Tuesday, October 9, 2018

Actividades en torno al libro "Sugar, Cigars, and Revolution: The Making of Cuban New York" esta semana

October 10 Wednesday 6:30 p.m.
Skylight Room, 9th floor
Graduate Center, City University of New York
365 Fifth Avenue
Co-sponsored by the Gotham Center for New York City History, the CUNY
Center for Latin American, Caribbean, and Latino Studies, and NYU Press

October 11 Thursday 4:30 p.m.
Moot Court, room 6.68, New Building, John Jay College, CUNY, 524 West 59th Street
Co-sponsored by the Office for the Advancement of Research and the Department Latin American and Latina/o Studies

October 13 Saturday 11:00 a.m.
Green-Wood Cemetery, Fifth Avenue and 25th Street, Brooklyn
Lisandro Pérez will lead a trolley tour of the graves of the many prominent Cubans featured in Sugar, Cigars, and Revolution who are buried in Green-Wood

Reviews of Sugar, Cigars, and Revolution:

Foreword Reviews
Excerpts:
. . . a fascinating excursion into nineteenth-century New York . . . serves as a comprehensive guide to the social, cultural, and political lives of the transnational community of wealthy Cuban plantation owners and their immigrant compatriots . . . Grounded by extensive research and the author’s personal interests, the book reveals the connections between the United States and Cuba from 1823 to the Spanish-American War.
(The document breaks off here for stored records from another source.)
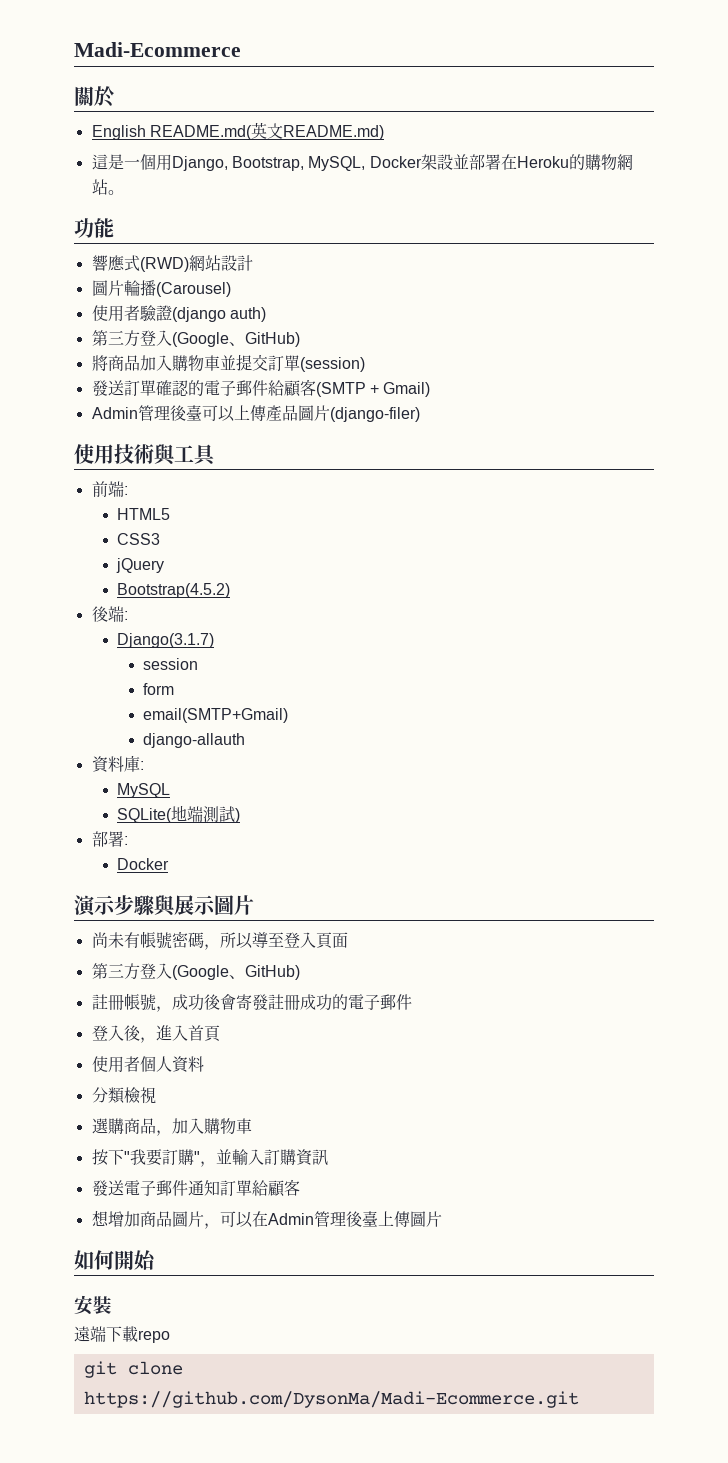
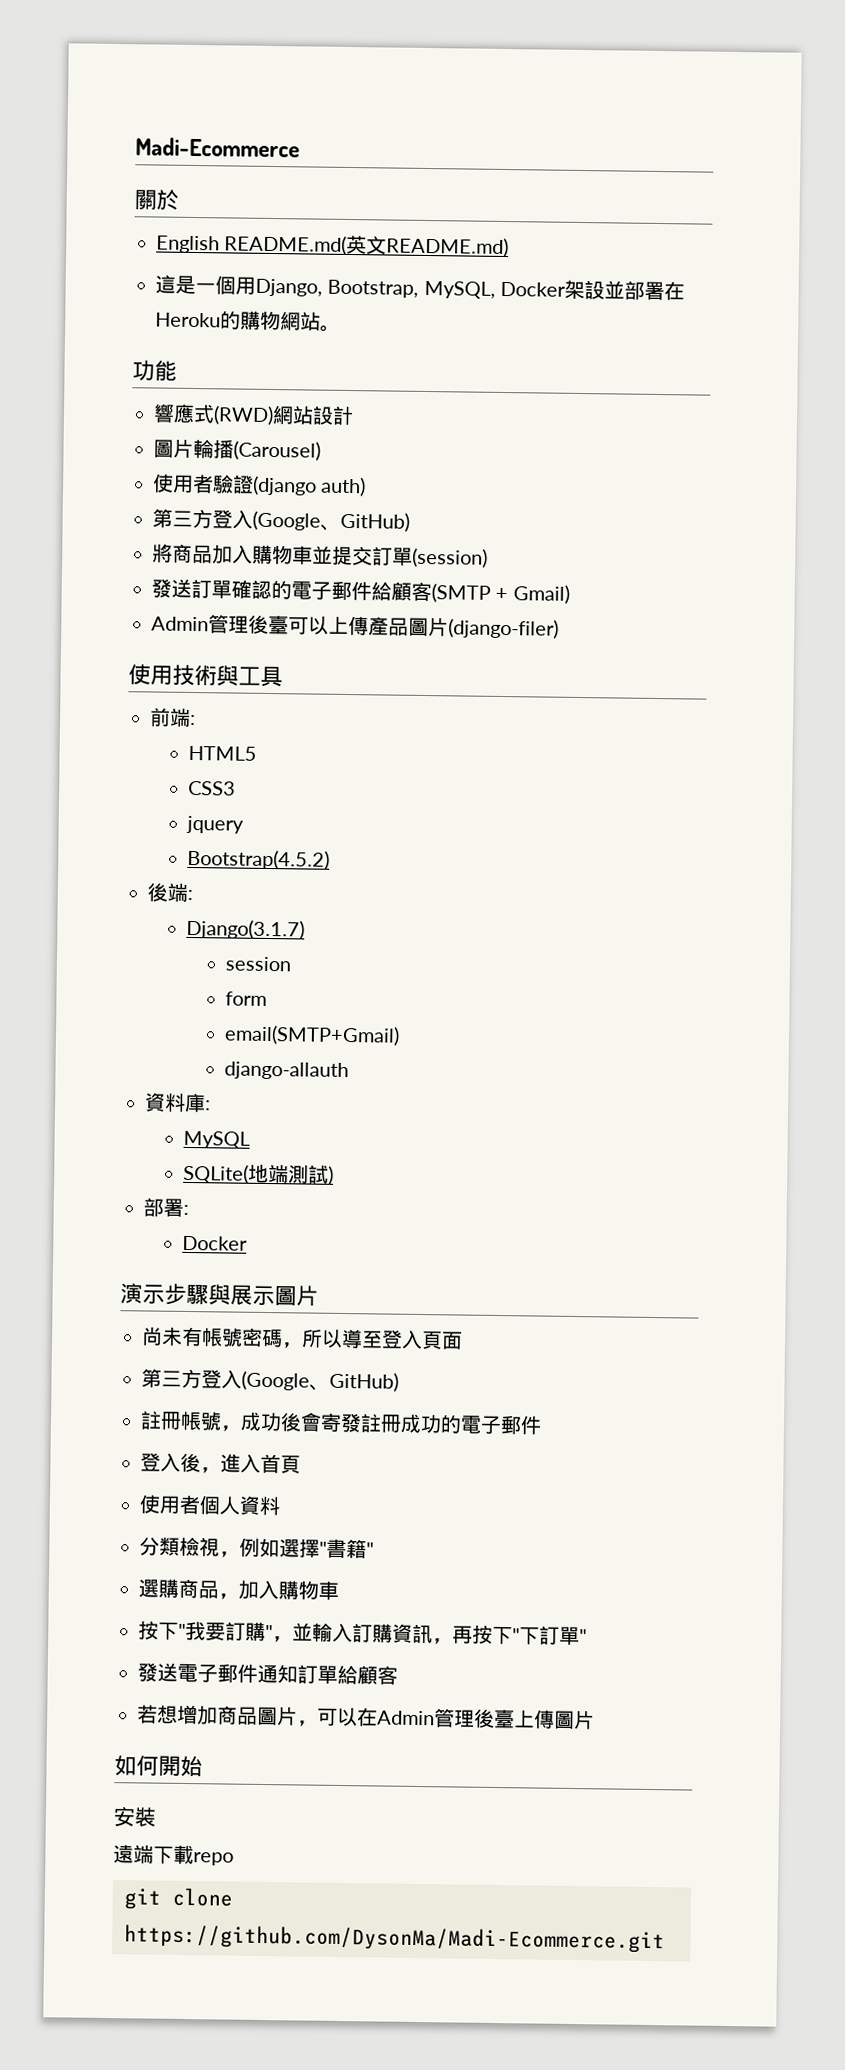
[116,558,165,573] jQuery -> [186,815,245,834] jquery
(156, 1095) none -> [219,1537,374,1559] ，例如選擇"書籍"
(328, 1157) none -> [432,1624,587,1646] ，再按下"下訂單"
(300, 1187) none -> [137,1704,158,1724] 若

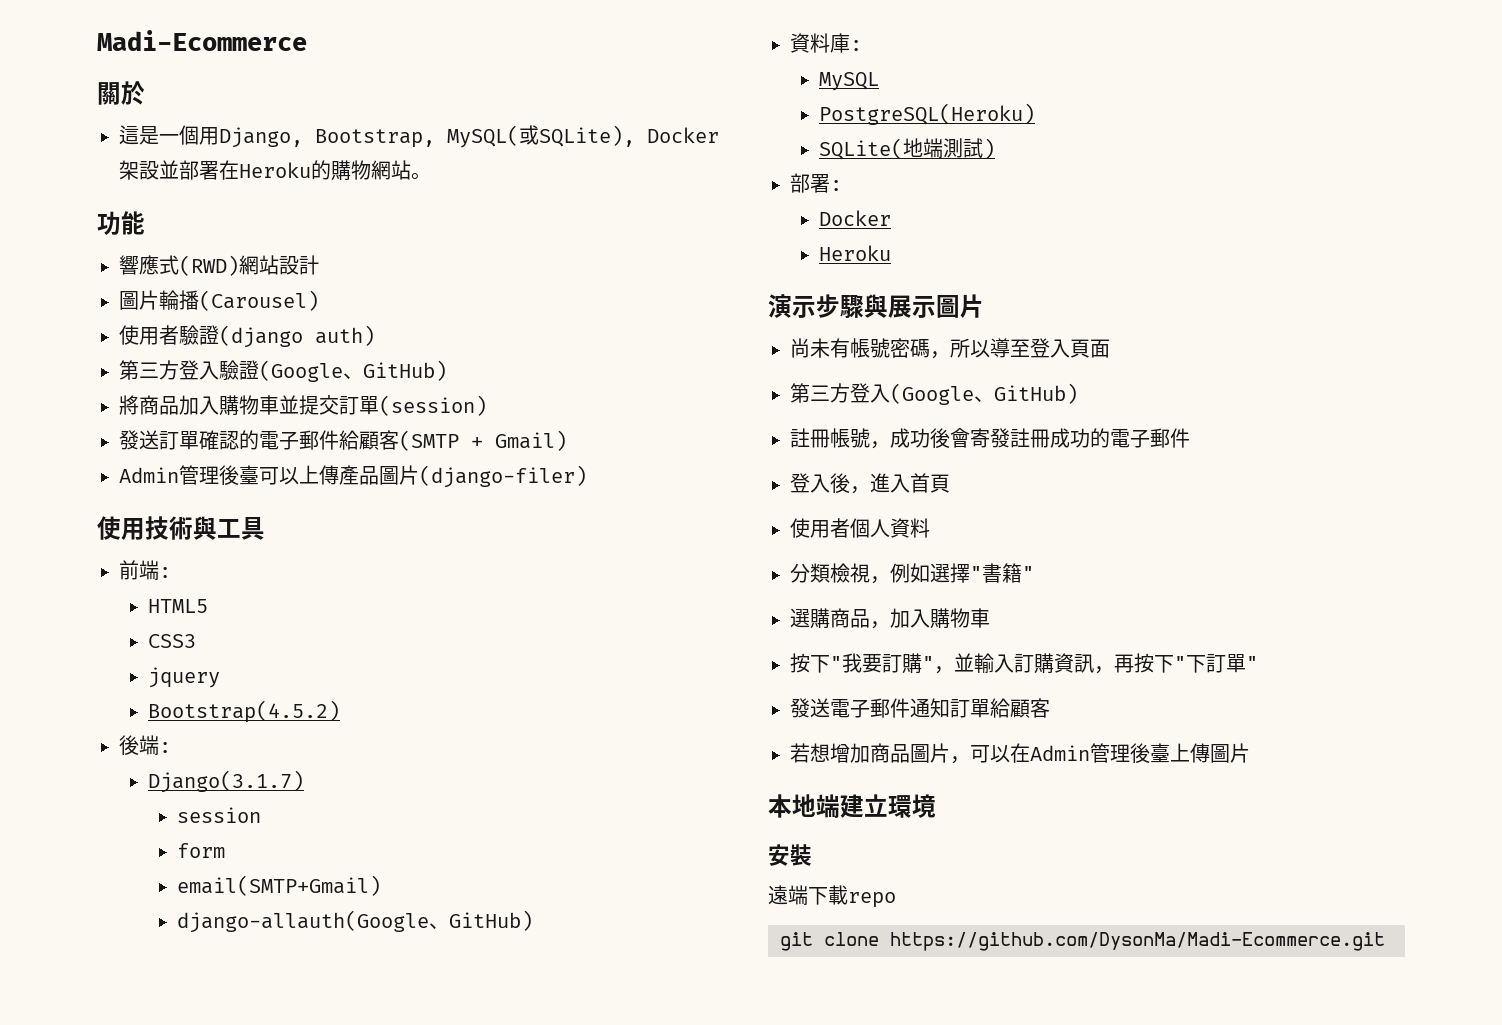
[156,234,510,258] // English README.md(英文README.md) -> (145, 93) none
[423,280,496,299] MySQL, -> [447,125,635,148] MySQL(或SQLite),
(253, 519) none -> [219,360,259,381] 驗證
[223,1061,349,1081] django-allauth -> [176,910,533,933] django-allauth(Google、GitHub)
(251, 1139) none -> [818,103,1035,125] // PostgreSQL(Heroku)
(249, 1243) none -> [818,245,891,261] // Heroku
[114,1755,203,1778] 如何開始 -> [768,794,936,818] 本地端建立環境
During this time, New York City housed the largest community of Cubans outside of the island . . . The text both informs and entertains . . . Great spiritedness animates the prose

Publishers Weekly
Excerpts:
In this colorful and scrupulously researched history, Pérez . . .traces the 19th-century origins of Cuban New York, a vibrant community that developed long before the 1959 Cuban revolution . . . Perez’s engrossing work showcases a little-discussed facet of New York City’s rich history.

Uva de Aragón, El Nuevo Herald
En prosa clara y precisa, Lisandro Pérez cuenta la historia de los cubanos del siglo XIX en Nueva York con rigor y una dosis exacta de empatía hacia los protagonistas. Este libro académico, sin duda un aporte incalculable a la historiografía cubana, se lee, sin embargo, como si fuera una novela.